▸ **Required action**
Word for word, output every line of the material below, minus pictures.

____

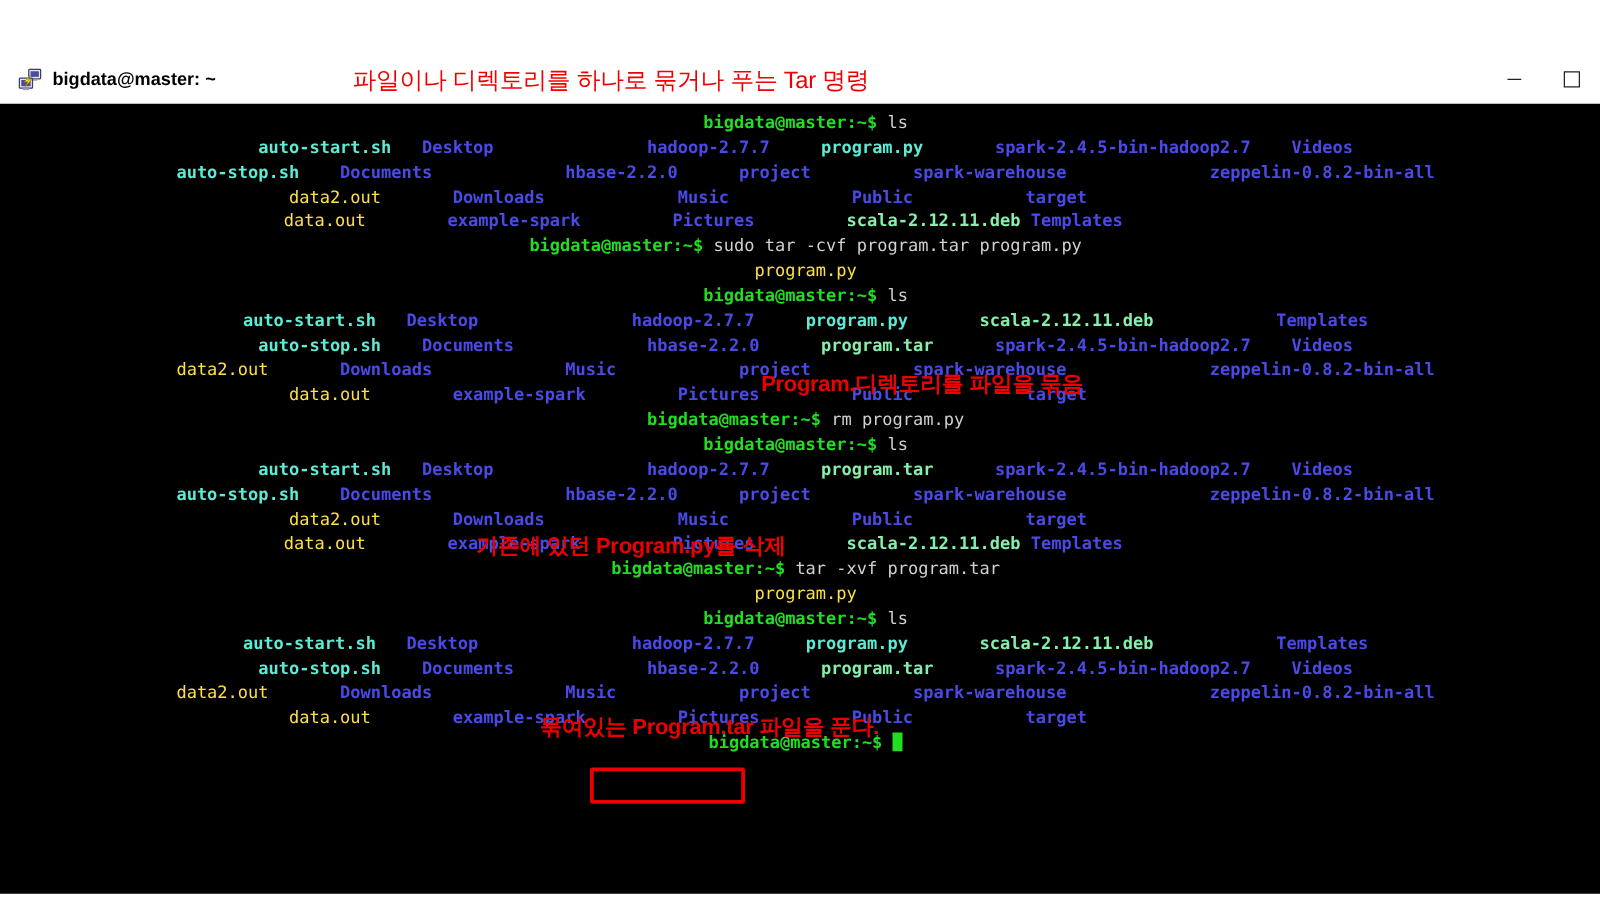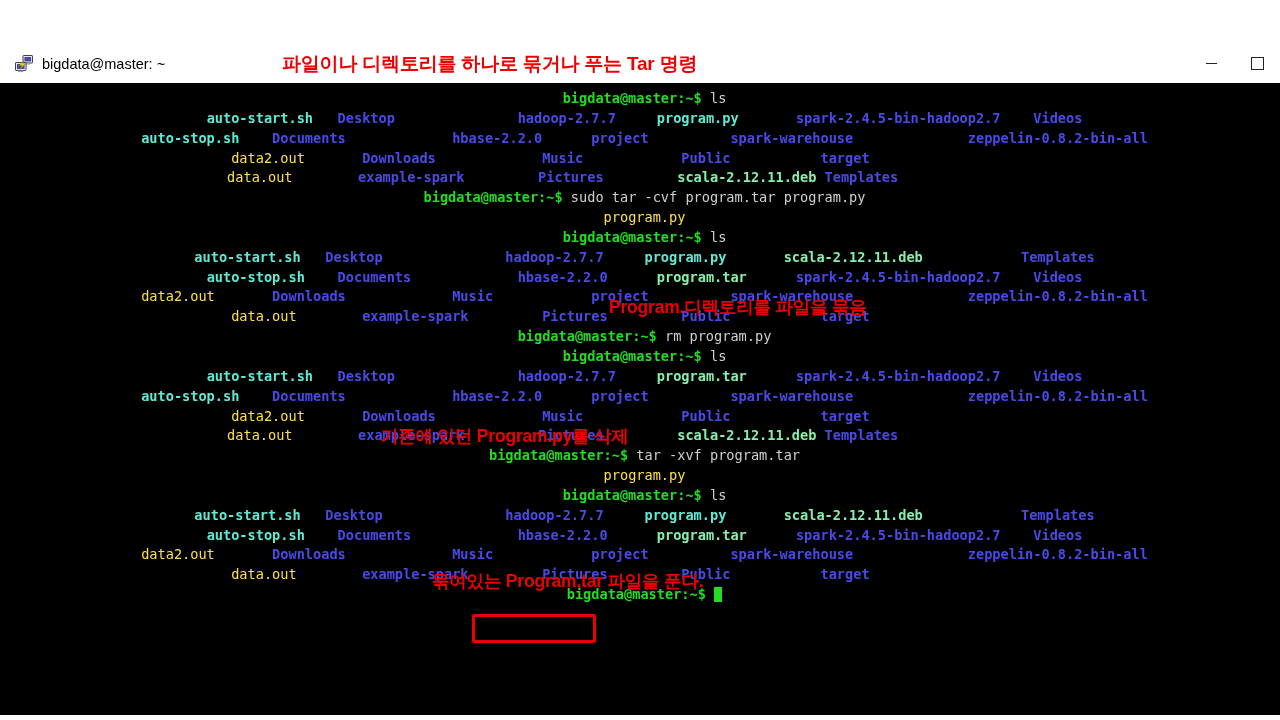--- a/index.html
+++ b/index.html
@@ -28,28 +28,29 @@
     width:20px;height:20px;
     display:block;
     flex:none;
   }
   .title-text{
     margin-left:8px;
     font-size:14.5px;
     color:#000000;
     font-family:"Liberation Sans", sans-serif;
     white-space:nowrap;
+    font-weight:bold;
   }
   .title-annotation{
     position:absolute;
     left:282px;
     top:50%;
     transform:translateY(-50%);
     font-size:19px;
-    font-weight:bold;
+    font-weight:normal;
     color:#ee0000;
     white-space:nowrap;
     letter-spacing:-0.2px;
   }
   .win-controls{
     position:absolute;
     right:0;top:0;
     height:37px;
     display:flex;
     align-items:center;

____

▸ **Exercise output**
--- a/index.html
+++ b/index.html
@@ -28,28 +28,29 @@
     width:20px;height:20px;
     display:block;
     flex:none;
   }
   .title-text{
     margin-left:8px;
     font-size:14.5px;
     color:#000000;
     font-family:"Liberation Sans", sans-serif;
     white-space:nowrap;
+    font-weight:bold;
   }
   .title-annotation{
     position:absolute;
     left:282px;
     top:50%;
     transform:translateY(-50%);
     font-size:19px;
-    font-weight:bold;
+    font-weight:normal;
     color:#ee0000;
     white-space:nowrap;
     letter-spacing:-0.2px;
   }
   .win-controls{
     position:absolute;
     right:0;top:0;
     height:37px;
     display:flex;
     align-items:center;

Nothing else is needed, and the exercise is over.